Campyloxenus

Scientific classification
- Kingdom: Animalia
- Phylum: Arthropoda
- Class: Insecta
- Order: Coleoptera
- Suborder: Polyphaga
- Infraorder: Elateriformia
- Family: Elateridae
- Subfamily: Campyloxeninae
- Genus: Campyloxenus Fairmaire & Germain, 1860
- Species: C. pyrothorax
- Binomial name: Campyloxenus pyrothorax Fairmaire & Germain, 1860

= Campyloxenus =

- Genus: Campyloxenus
- Species: pyrothorax
- Authority: Fairmaire & Germain, 1860
- Parent authority: Fairmaire & Germain, 1860

Genus of click beetles

Campyloxenus is a bioluminescent genus of click beetles in the family Elateridae, and had been the sole member of the subfamily Campyloxeninae, until another monotypic genus Malalcahuello was described from Chile in 2015 as its new member.

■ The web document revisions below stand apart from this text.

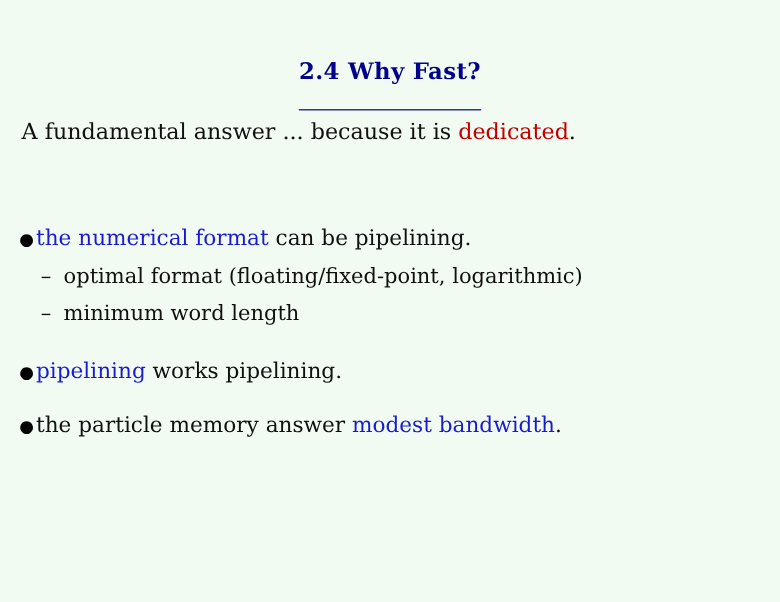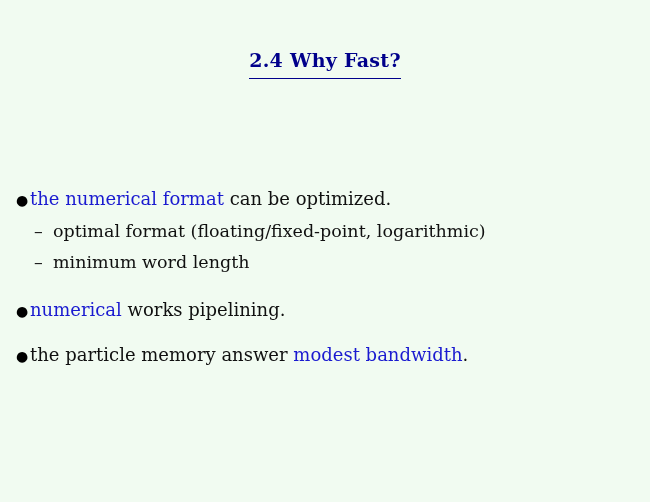"2.4 Why Fast?" .slide-title { padding-bottom: 6px -> 19px }
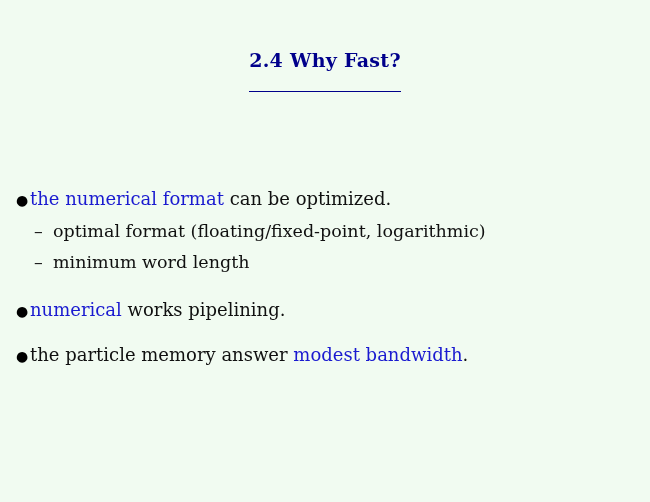"A fundamental answer ... because" div.para { html: none -> <div> <span>A fundamental answer ... because it is </span><span>dedicated</span><span>.</span> </div> }
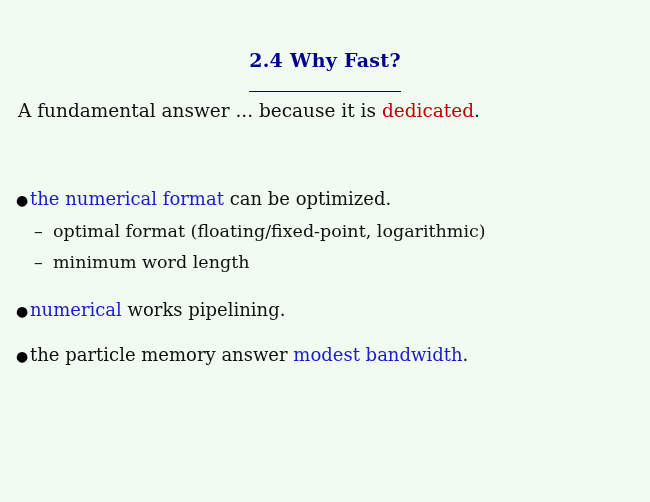"can be optimized." span { text: optimized -> pipelining }
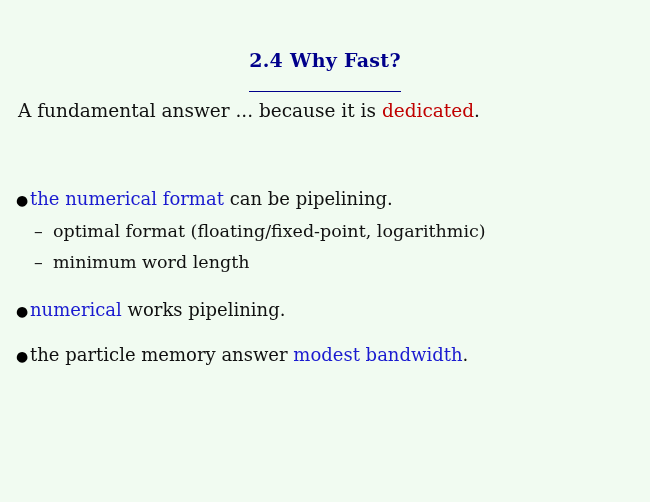"numerical" span.em-blue { text: numerical -> pipelining }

There is one described species in Campyloxenus, Campyloxenus pyrothorax, from southwestern Chile and Argentina.

==Description==
Black with a reddish pronotum. Pubescence long, dense, bristly and brownish. Eyes very small. Front carinate. Antennae elongate, surpassing the hind angles of the prothorax, serrate from the fourth segment onwards; second segment short, third elongate, two times longer than second and of the same length as the fourth. Prothorax subquadrate, slightly convex. Luminous spots occupying the entire middle region on each side of the prothorax and visible beneath on the proepisternum. Mesosternal cavity almost horizontal. Metacoxal plate very narrow and of the same width throughout. Abdominal luminous organ absent. Male genitalia: median lobe narrow and straight; lateral lobes elongate, with few hairs. Female genitalia: stylus and baculum elongate, eighth urosternite elongate inwardly; bursa copulatrix not spiraled, with a few sclerotized scales. Sexual dimorphism accentuated; females with small eyes, more convex and more rounded prothorax; antennae shorter.